Espoir d’une vie meilleure
Au départ, la population croit aux promesses de lutte contre la pauvreté. Elle place beaucoup d’espoir dans le développement de la région grâce à l’exploitation du pétrole. Le manque d’infrastructures se fait surtout sentir dans le domaine de la santé, et le peu de centres médicaux existants n’ont qu’un équipement très rudimentaire. Tout cela doit changer grâce aux revenus du pétrole.
La désillusion
Au bout de dix ans, la vie dans le bassin de Doba ne s’est pas améliorée, au contraire : le pétrole a apporté quelque 8 milliards d'euros au Tchad, qui reste l’un des moins développés du monde selon l'indice de développement humain des Nations Unies. La Banque mondiale lui a retiré son soutien car il ne tient pas ses promesses. 33 villages dépendent de ce centre médical, qui n'a pas d’eau propre.
La nature dévastée
Le désert a remplacé les pâturages de jadis. Les villages sont enclavés entre les oléoducs et les puits de forage. Les habitants ne peuvent plus utiliser les sols et les champs sont en jachère. La terre est épuisée, les fruits et le bois de chauffe se font rares. De nombreuses familles ont dû abandonner leur bétail. Elles se plaignent du faible montant des rares compensations accordées.
Promesses brisées
Auguste Djinodji (centre) est le doyen du village de Maïkeri. Âgé de 99 ans, il se souvient encore des promesses des années 70. Aujourd'hui, il n'a plus d'illusions. « Nous sommes comme des morts aux bras et jambes liés, enfermés dans un cercueil. À mon âge, je peux me permettre d'aller dans la tombe, mais pas mes enfants. Aidez-les à partir d'ici ! »

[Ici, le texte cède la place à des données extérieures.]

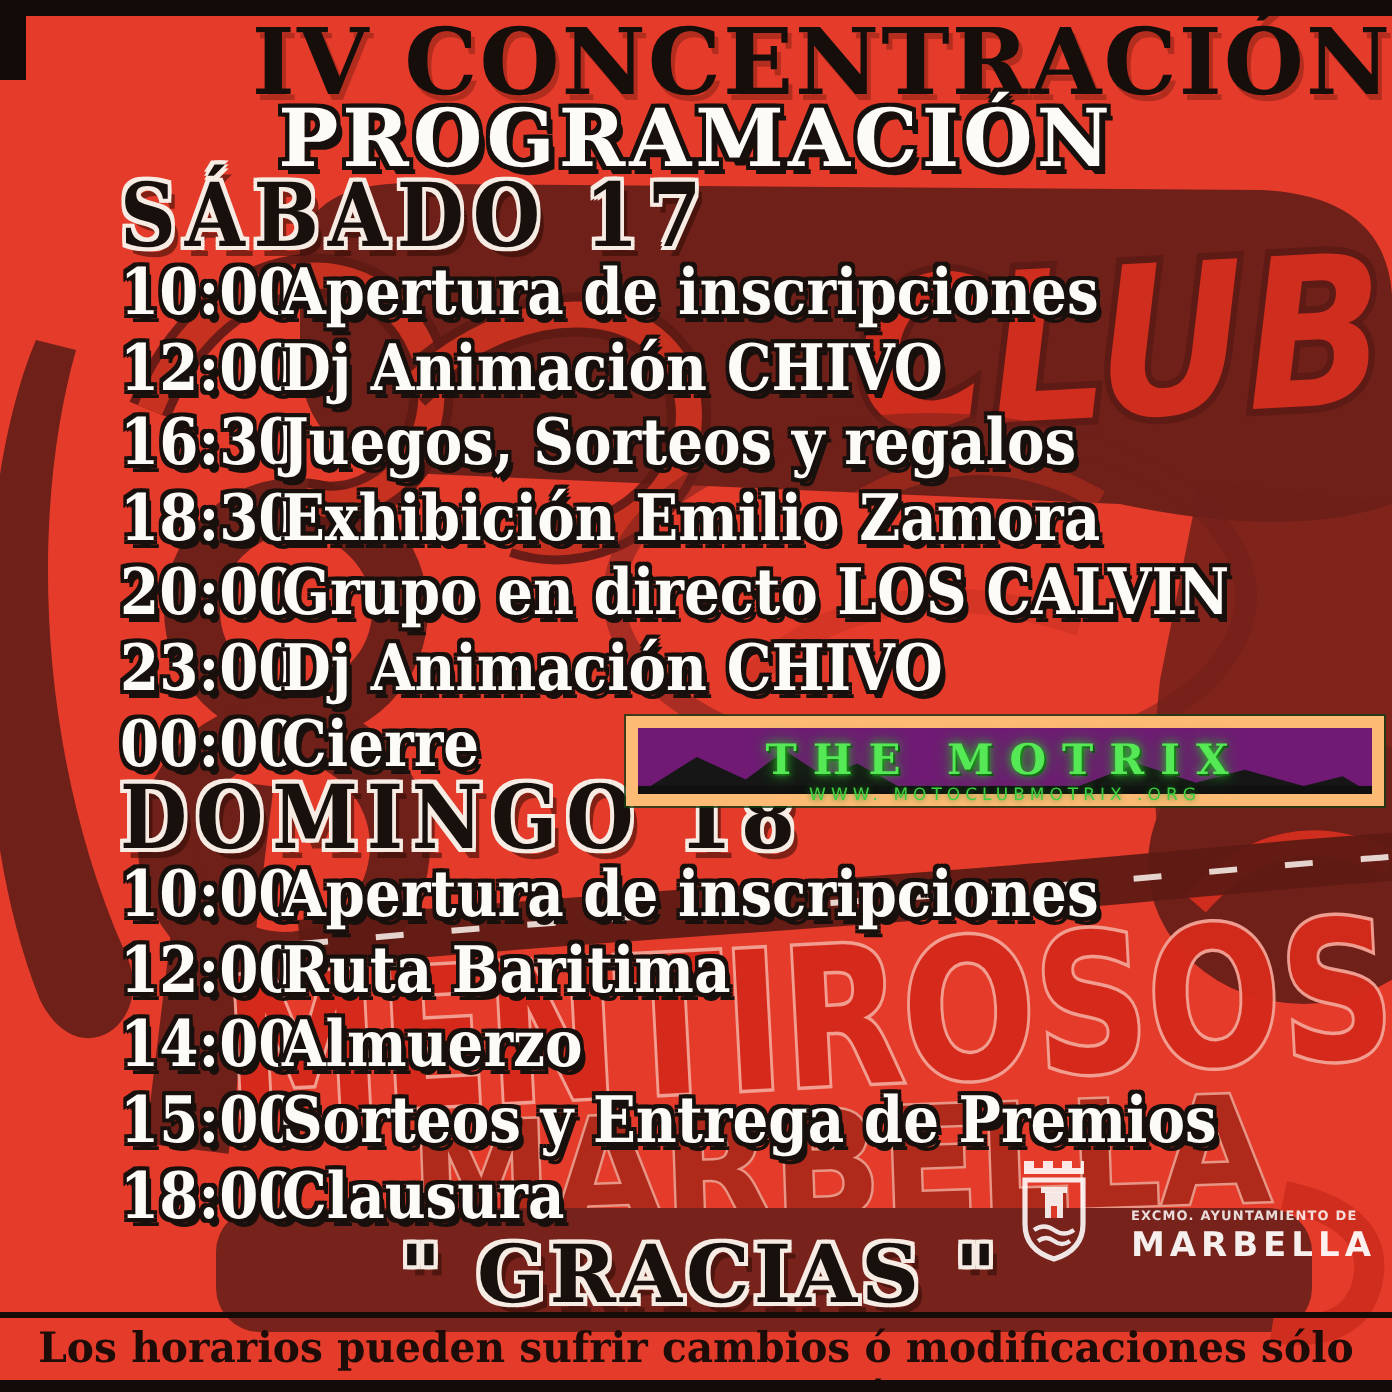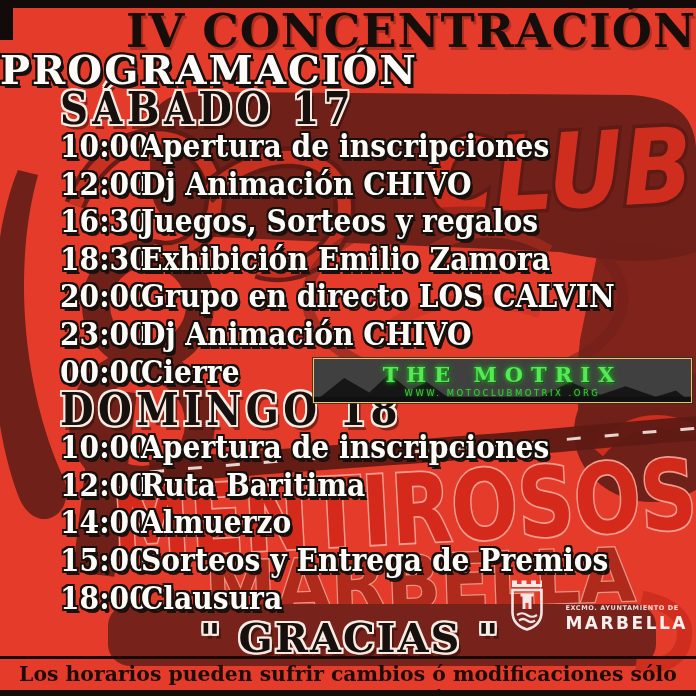"PROGRAMACIÓN" .subtitle { text-align: none -> center }
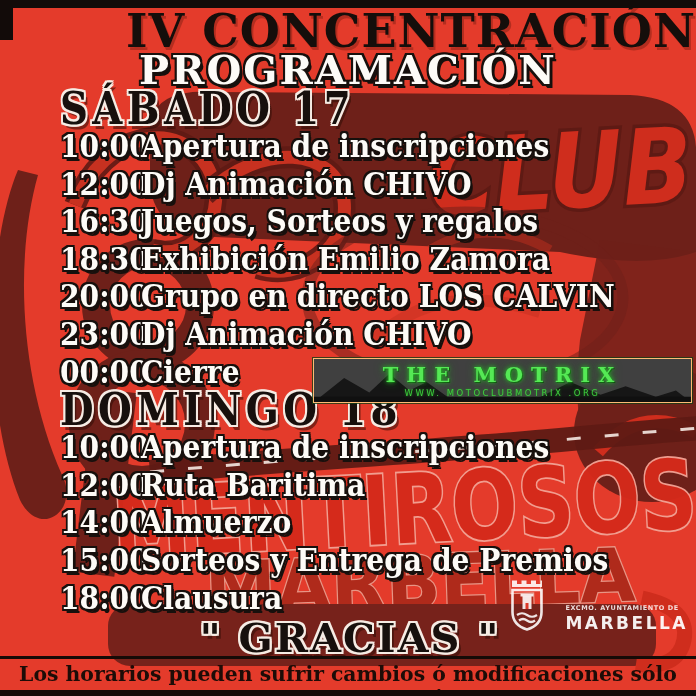"THE MOTRIX" .motrix-banner { background: #404040 -> #701a75; border: 1px solid #fdba74 -> 6px solid #fdba74 }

Prisonniers de leurs villages
Les employés de sécurité des sociétés pétrolières sont presque les seuls à avoir une voiture. Comme le gouvernement a besoin des pétrodollars, il fait surveiller étroitement les puits. Le soir, les habitants n'osent pas sortir, faute de lumière. Les générateurs utilisés pour l'exploitation du pétrole produisent plus d'électricité que le pays tout entier, mais les villages n'ont pas le courant.
Taule brûlante
Certains villages reçoivent des surfaces telles que celle-ci en guise de dédommagement pour leur expropriation, y compris un conteneur qui doit servir d'école. Mais celui-ci n'est pas vraiment adapté. Avec des températures qui dépassent les 40 degrés à l'ombre, la taule chauffe. Les enfants y vont quand même. « Lorsqu'on n'a pas de cheval, on se contente d'un âne », explique l'enseignante.

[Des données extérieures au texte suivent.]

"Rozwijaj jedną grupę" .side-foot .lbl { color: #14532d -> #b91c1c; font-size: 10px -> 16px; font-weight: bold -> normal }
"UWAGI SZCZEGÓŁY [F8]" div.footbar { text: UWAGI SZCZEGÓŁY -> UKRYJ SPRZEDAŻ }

Pauvres malgré les richesses
Malgré l'or noir et les millions d'euros qui coulent sous leurs pieds, les habitants du bassin de Doba doivent se contenter d'essence achetée dans des bouteilles. Au Tchad, l'espérance de vie est d'à peine 50 ans, environ 80% des gens vivent en-dessous du seuil de pauvreté. La richesse de leur sous-sol ne leur appartient pas.